Evangelicals’ inability and unwillingness to find real stuff to do in expressing their Jesus-osity has led directly to their over-reliance on church attendance as the sine qua non, the non plus ultra way to express their faith. It’s never been about real-world work — but rather about its avoidance.

I just cannot even, with this guy.

Ed Stetzer’s Total Lack of Compassion.

But you knew he’d manage to top himself with his third listicle item. Right? You knew it. I knew it. We all knew it. Give him a few minutes, and he’ll always manage to find a way. Toxic Christians are like a twisted version of life itself. They always, uh, find a way.

So here’s Ed Stetzer’s third reason revealed for why he’s actually really glad the pandemic’s come along:

Third, that we would see the heart of God more clearly.

Does this guy ever listen to himself? I mean, like, does he check with anybody else before publishing his posts to make sure they sound like something a human being would write to look like a good, compassionate member of a tribe that any reasonable person would want to join?

What’s worse is his explanation of that idea. There, he writes about a tribe that is most definitely not his:

This crisis has focused us on the impact this has had on marginalized people. [. . .]

And, we’ve seen heroes like those who helped and served the poor, and stories of first responders and healthcare workers sacrificing greatly.

As we look forward, how can we continue on the positive movements and focus that we have seen emerge?

Really, Ed Stetzer? Cuz see, evangelicals largely lost their ever-lovin’ minds over the pandemic. They embraced the worst, lowest-common-denominators imaginable: conspiracy theories, woo snake-oil cures, and an extreme form of oppositional defiance that would embarrass any disaffected teenager. So when they “see” stories about first responders and healthcare workers, they see people who seek to grab control from the tribe. And they react accordingly.

Evangelicals have humiliated and shamed themselves during this pandemic. If that’s what “see[ing] the heart of God more clearly” looks like, then yes, obviously that’s why they are in decline right now.

Ed Stetzer Is A Small Part Of Evangelicals’ Current Decline.

I feel this awful sick distaste in my mouth reading about Ed Stetzer’s obvious glee over a worldwide pandemic. That pandemic has killed almost 600,000 people so far, with no signs of letting up any time soon, no vaccine in sight yet for it, and no specific cure.

But to Ed Stetzer, this tragedy represents pure opportunity! It’s his tribe’s chance to shine at last! It’s their chance to show the whole wide world exactly what they’re all about!

Woohoo, y’all!

GO GO GO TEAM JESUS!

He writes:

Returning to normal after such a historic moment would be nothing short of missing one of the greatest opportunities of our lifetime. We’ve been handed the chance to be better and do better. Let us go and do it.

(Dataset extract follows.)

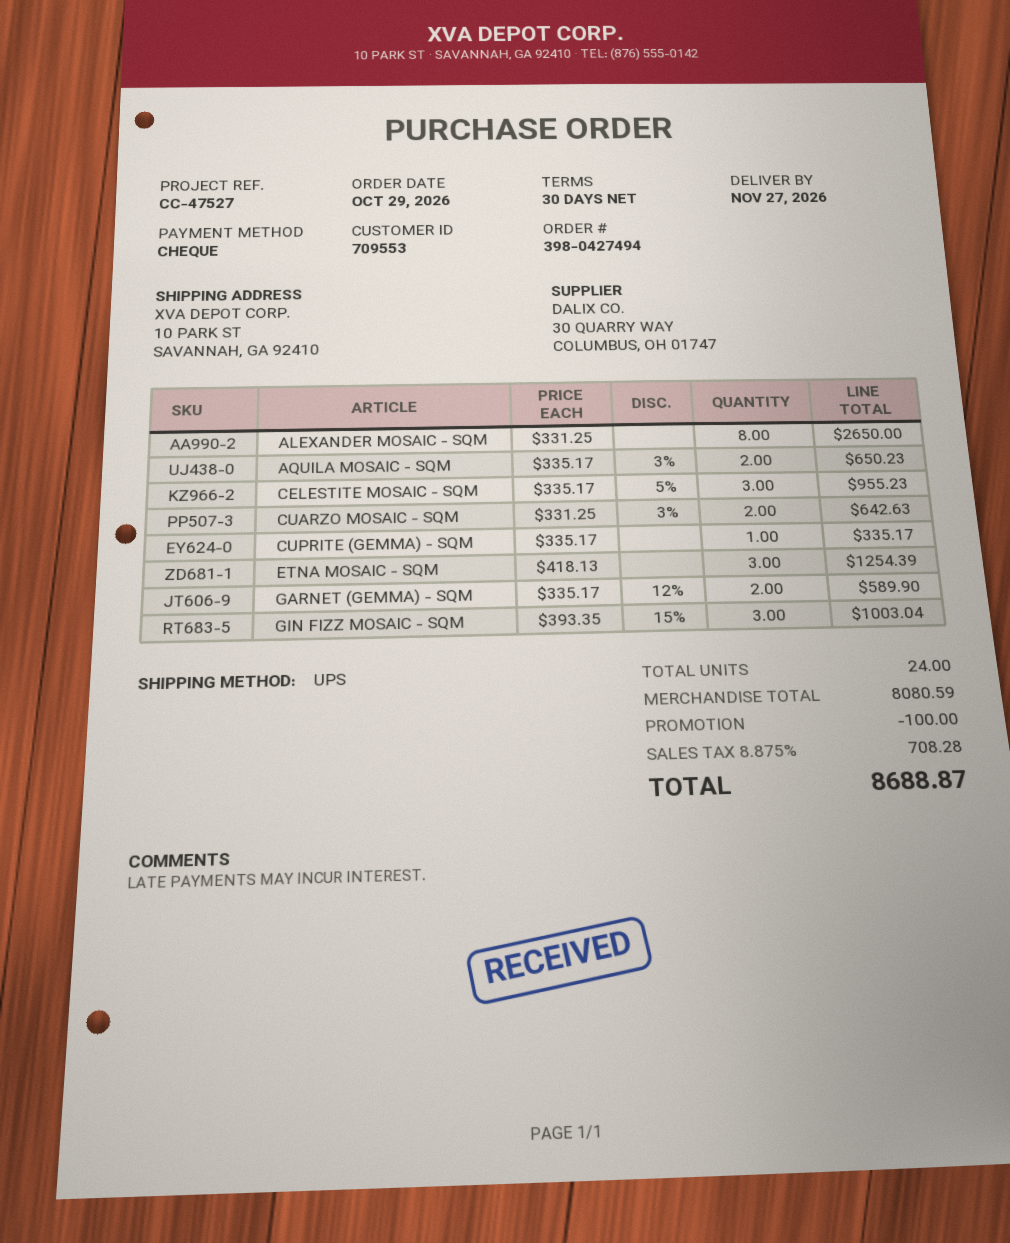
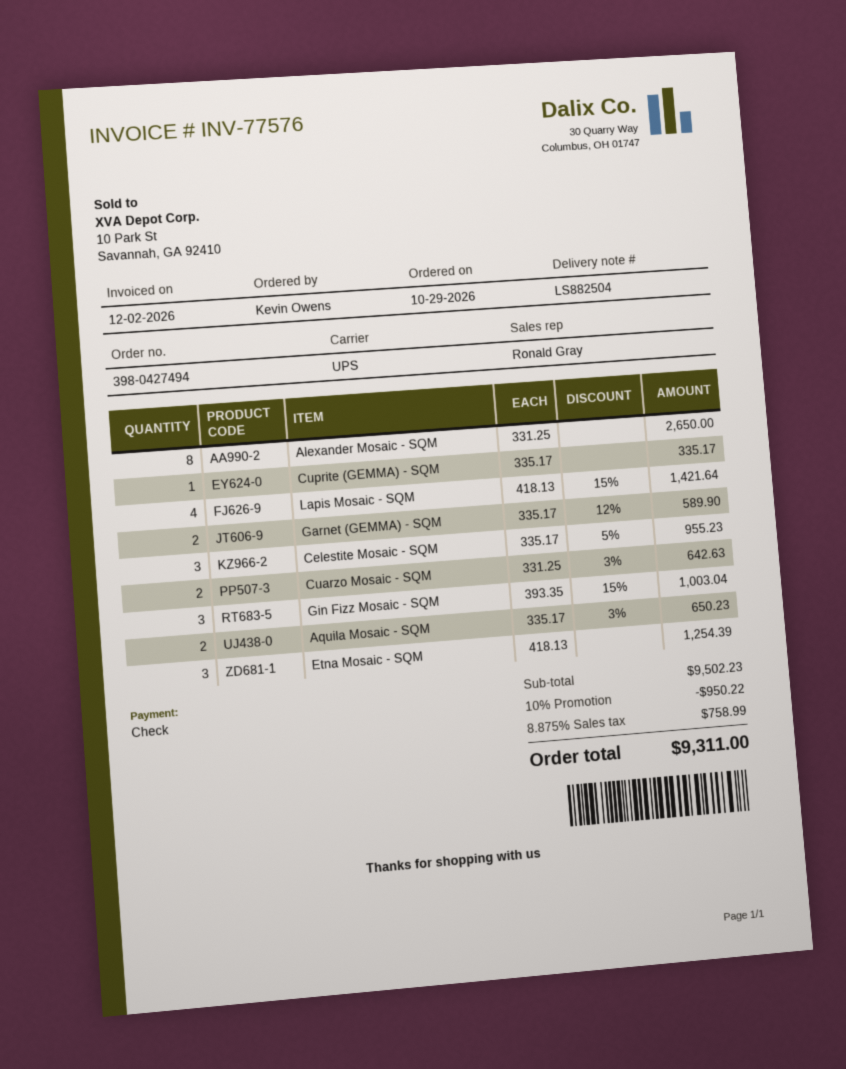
Lapis Mosaic - SQM: none -> 4 x 418.13 - 15% = 1421.64
subtotal: 8080.59 -> 9502.23
discount: 100.00 -> 950.22
tax: 8.875% = 708.28 -> 8.875% = 758.99
total: 8688.87 -> 9311.00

Though ya know, I kinda guess that evangelicals have indeed shown us exactly what they’re all about during it.

Ed Stetzer Won’t Change Anything For The Better.

Nothing of import will change about evangelicals’ personalities, however. Ed Stetzer can’t change them any more than he can change the timing of the tides, and for many of the same reasons.

If evangelicals could change, they would have done it long long ago, when their scandals began breaking into public awareness, when their sad obsession with LGBT people began to drive their compassionate members away, when their brand became so hopelessly tainted that many Southern Baptist churches try hard to obscure their affiliation with that entire denomination, when their science denial made them the utter laughingstock of the world, when their vicious racism and misogyny emerged as the driving forces behind their two current culture wars, when their sickening love affair with Donald Trump turned out to cost them over 10% of their overall flocks in just one year, when when when when…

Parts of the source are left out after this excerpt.